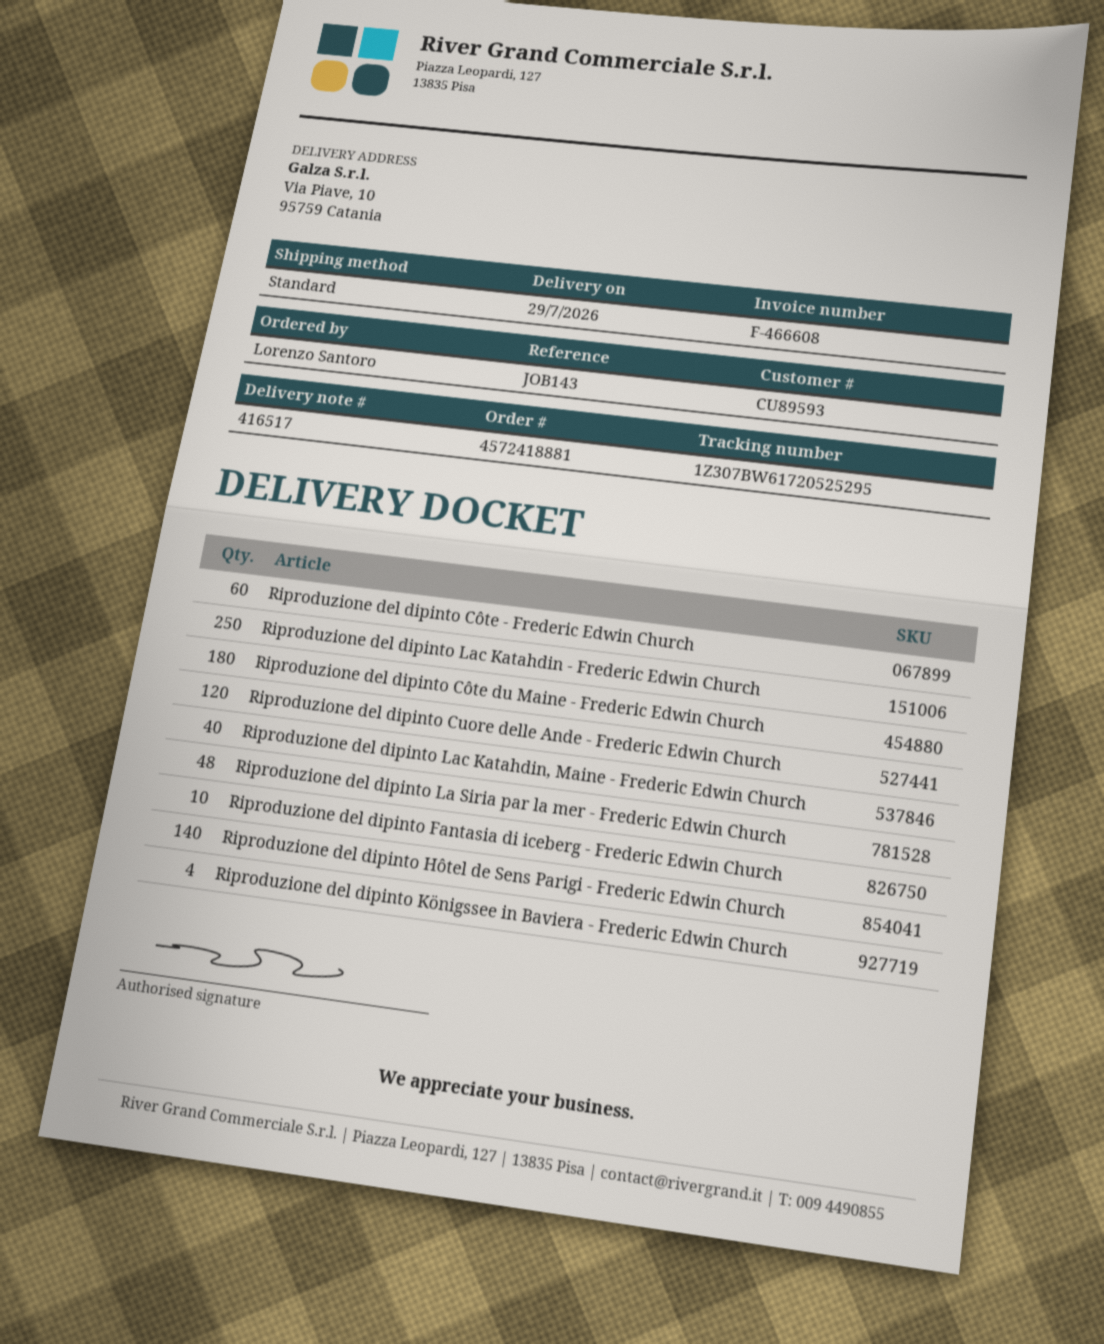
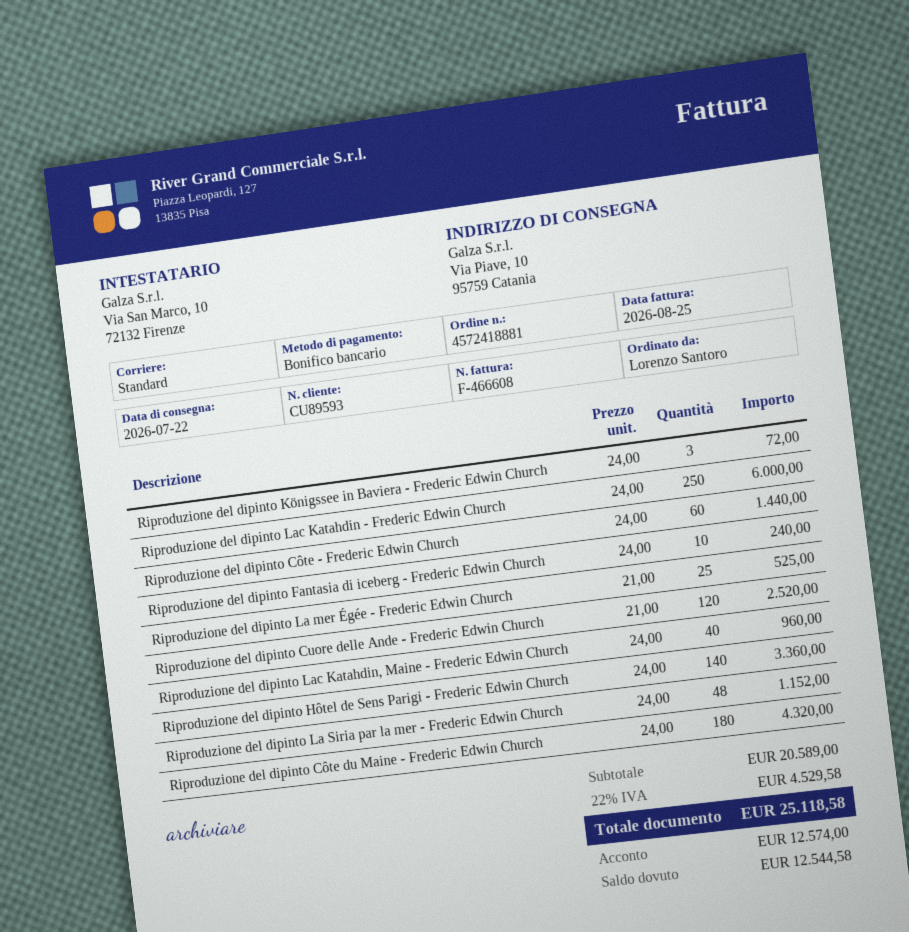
delivery date: 2026-07-29 -> 2026-07-22
Riproduzione del dipinto Königssee in Baviera - Frederic Edwin Church: 4 -> 3
Riproduzione del dipinto La mer Égée - Frederic Edwin Church: none -> 25

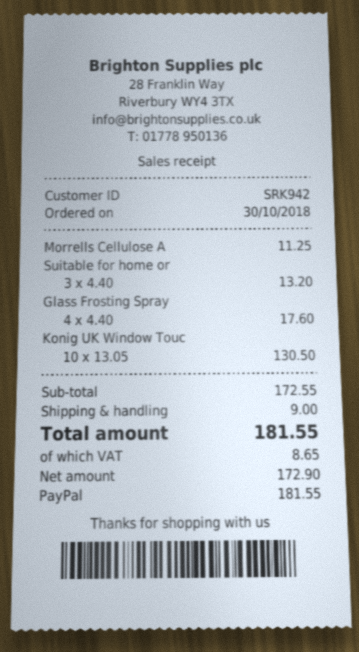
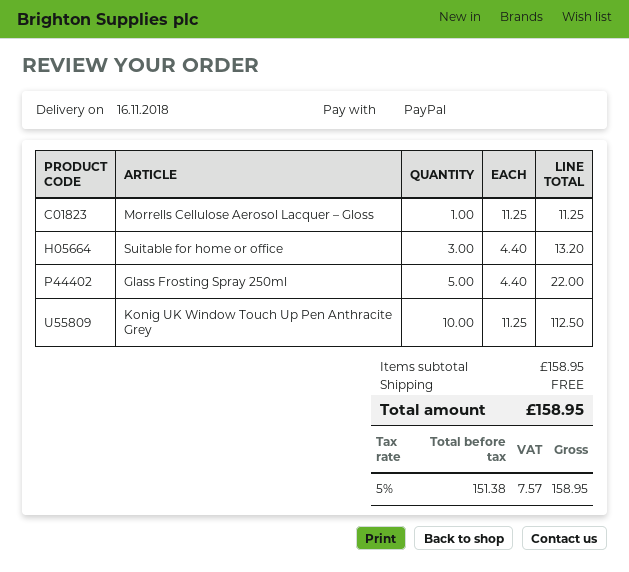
Glass Frosting Spray: 4 x 4.40 = 17.60 -> 5 x 4.40 = 22.00
Konig UK Window Touc: 10 x 13.05 = 130.50 -> 10 x 11.25 = 112.50
subtotal: 172.55 -> 158.95
shipping: 9.00 -> 0.00
net: 172.90 -> 151.38
tax: 8.65 -> 7.57
total: 181.55 -> 158.95

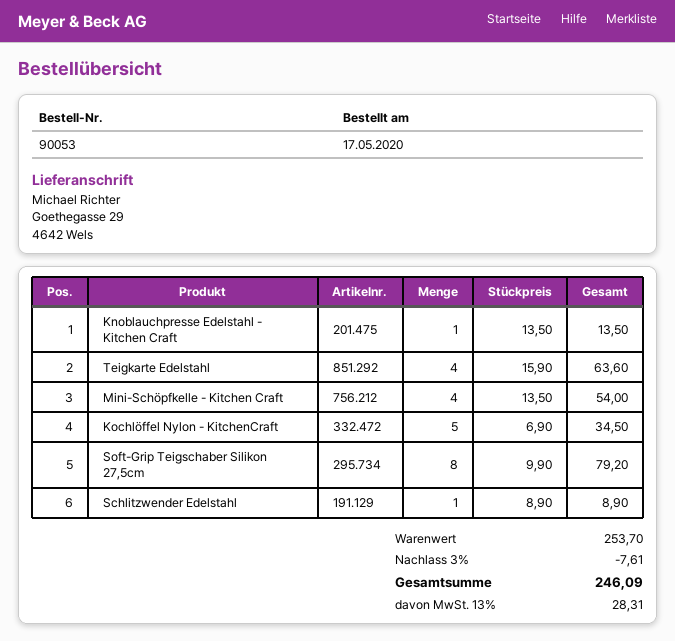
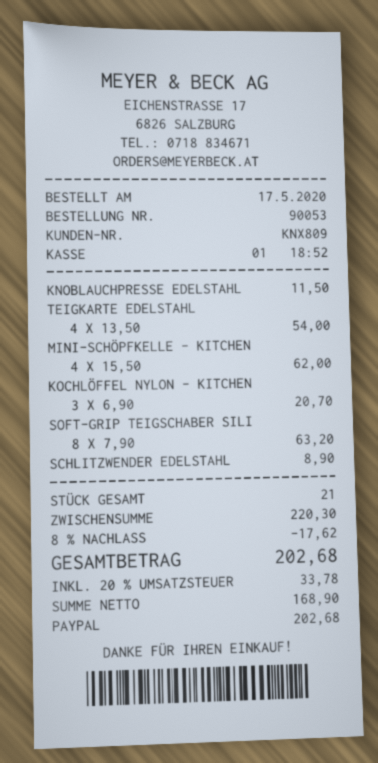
Knoblauchpresse Edelstahl - Kitchen Craft: 1 x 13.50 = 13.50 -> 1 x 11.50 = 11.50
Teigkarte Edelstahl: 4 x 15.90 = 63.60 -> 4 x 13.50 = 54.00
Mini-Schöpfkelle - Kitchen Craft: 4 x 13.50 = 54.00 -> 4 x 15.50 = 62.00
Kochlöffel Nylon - KitchenCraft: 5 x 6.90 = 34.50 -> 3 x 6.90 = 20.70
Soft-Grip Teigschaber Silikon 27,5cm: 8 x 9.90 = 79.20 -> 8 x 7.90 = 63.20
subtotal: 253.70 -> 220.30
discount: 3% = 7.61 -> 8% = 17.62
tax: 13% = 28.31 -> 20% = 33.78
total: 246.09 -> 202.68

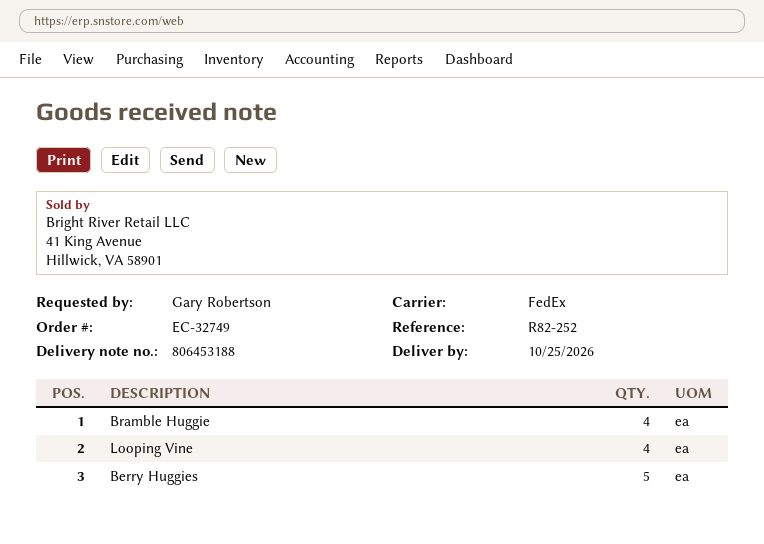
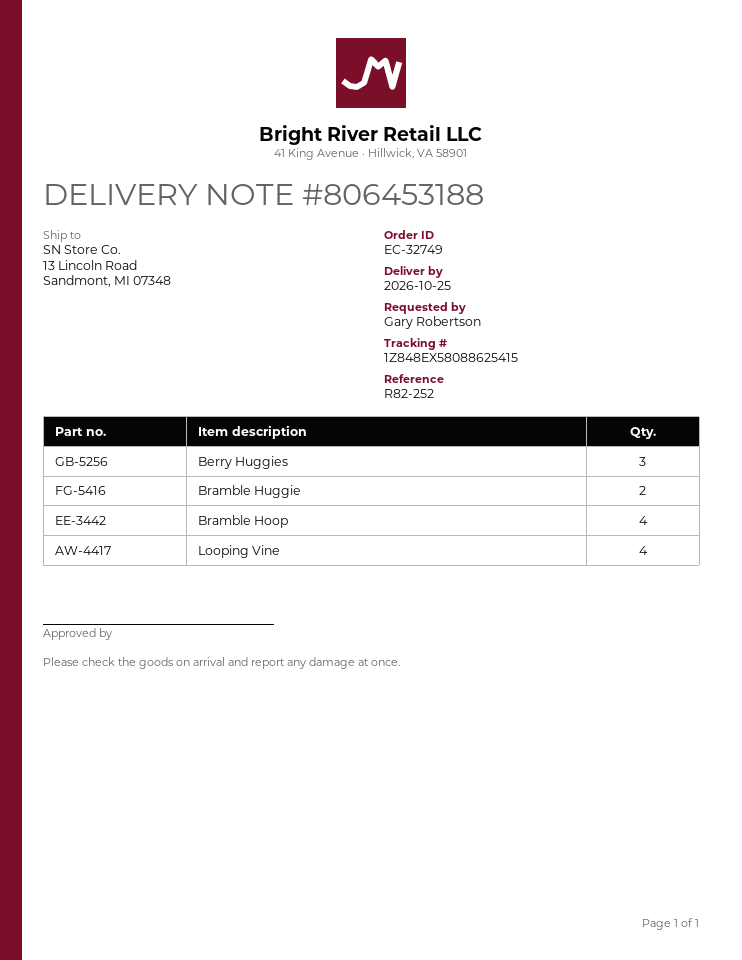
Bramble Huggie: 4 -> 2
Berry Huggies: 5 -> 3
Bramble Hoop: none -> 4

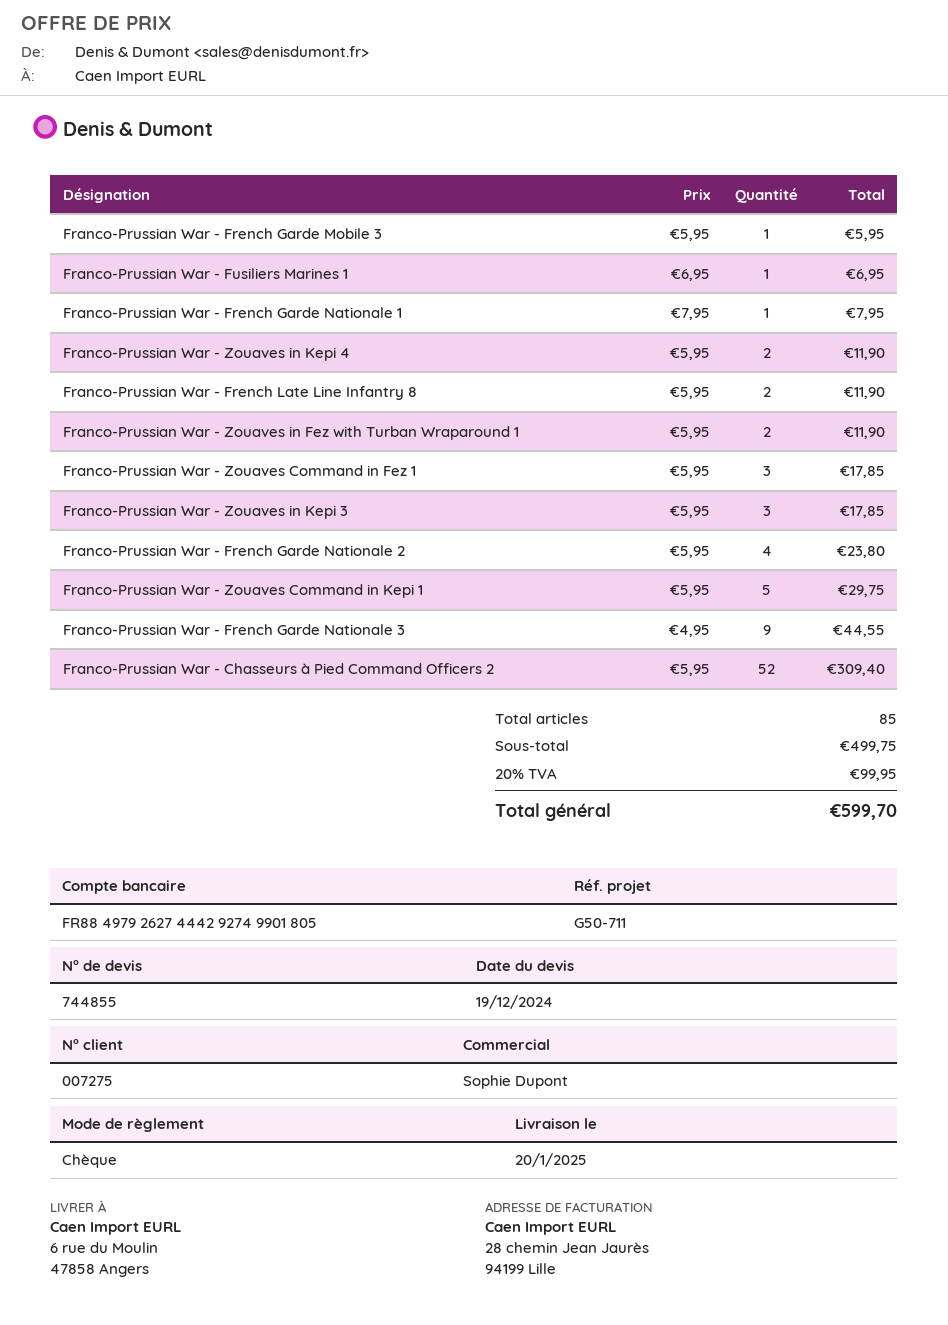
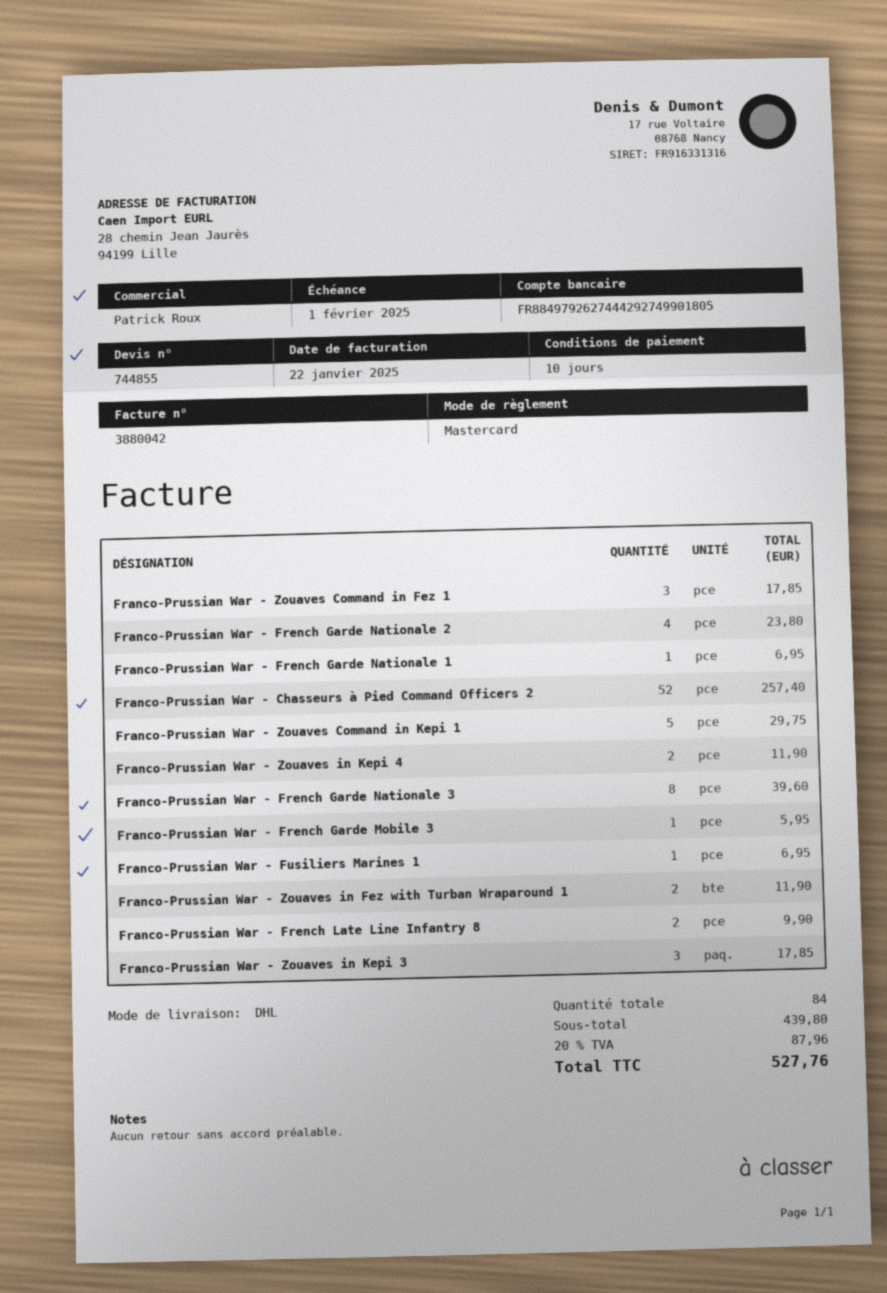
sales rep: Sophie Dupont -> Patrick Roux
payment method: cheque -> Mastercard
Franco-Prussian War - French Garde Nationale 1: 1 for 7.95 -> 1 for 6.95
Franco-Prussian War - French Late Line Infantry 8: 2 for 11.90 -> 2 for 9.90
Franco-Prussian War - French Garde Nationale 3: 9 for 44.55 -> 8 for 39.60
Franco-Prussian War - Chasseurs à Pied Command Officers 2: 52 for 309.40 -> 52 for 257.40
total quantity: 85 -> 84
subtotal: 499.75 -> 439.80
tax: 20% = 99.95 -> 20% = 87.96
total: 599.70 -> 527.76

**WHAT YOU NEED TO DO:** Working from the listing above, retype it exactly but include no images.

**YOUR SOLUTION:**
delivery date: 2026-07-29 -> 2026-07-22
Riproduzione del dipinto Königssee in Baviera - Frederic Edwin Church: 4 -> 3
Riproduzione del dipinto La mer Égée - Frederic Edwin Church: none -> 25

Glass Frosting Spray: 4 x 4.40 = 17.60 -> 5 x 4.40 = 22.00
Konig UK Window Touc: 10 x 13.05 = 130.50 -> 10 x 11.25 = 112.50
subtotal: 172.55 -> 158.95
shipping: 9.00 -> 0.00
net: 172.90 -> 151.38
tax: 8.65 -> 7.57
total: 181.55 -> 158.95

Knoblauchpresse Edelstahl - Kitchen Craft: 1 x 13.50 = 13.50 -> 1 x 11.50 = 11.50
Teigkarte Edelstahl: 4 x 15.90 = 63.60 -> 4 x 13.50 = 54.00
Mini-Schöpfkelle - Kitchen Craft: 4 x 13.50 = 54.00 -> 4 x 15.50 = 62.00
Kochlöffel Nylon - KitchenCraft: 5 x 6.90 = 34.50 -> 3 x 6.90 = 20.70
Soft-Grip Teigschaber Silikon 27,5cm: 8 x 9.90 = 79.20 -> 8 x 7.90 = 63.20
subtotal: 253.70 -> 220.30
discount: 3% = 7.61 -> 8% = 17.62
tax: 13% = 28.31 -> 20% = 33.78
total: 246.09 -> 202.68

Bramble Huggie: 4 -> 2
Berry Huggies: 5 -> 3
Bramble Hoop: none -> 4

sales rep: Sophie Dupont -> Patrick Roux
payment method: cheque -> Mastercard
Franco-Prussian War - French Garde Nationale 1: 1 for 7.95 -> 1 for 6.95
Franco-Prussian War - French Late Line Infantry 8: 2 for 11.90 -> 2 for 9.90
Franco-Prussian War - French Garde Nationale 3: 9 for 44.55 -> 8 for 39.60
Franco-Prussian War - Chasseurs à Pied Command Officers 2: 52 for 309.40 -> 52 for 257.40
total quantity: 85 -> 84
subtotal: 499.75 -> 439.80
tax: 20% = 99.95 -> 20% = 87.96
total: 599.70 -> 527.76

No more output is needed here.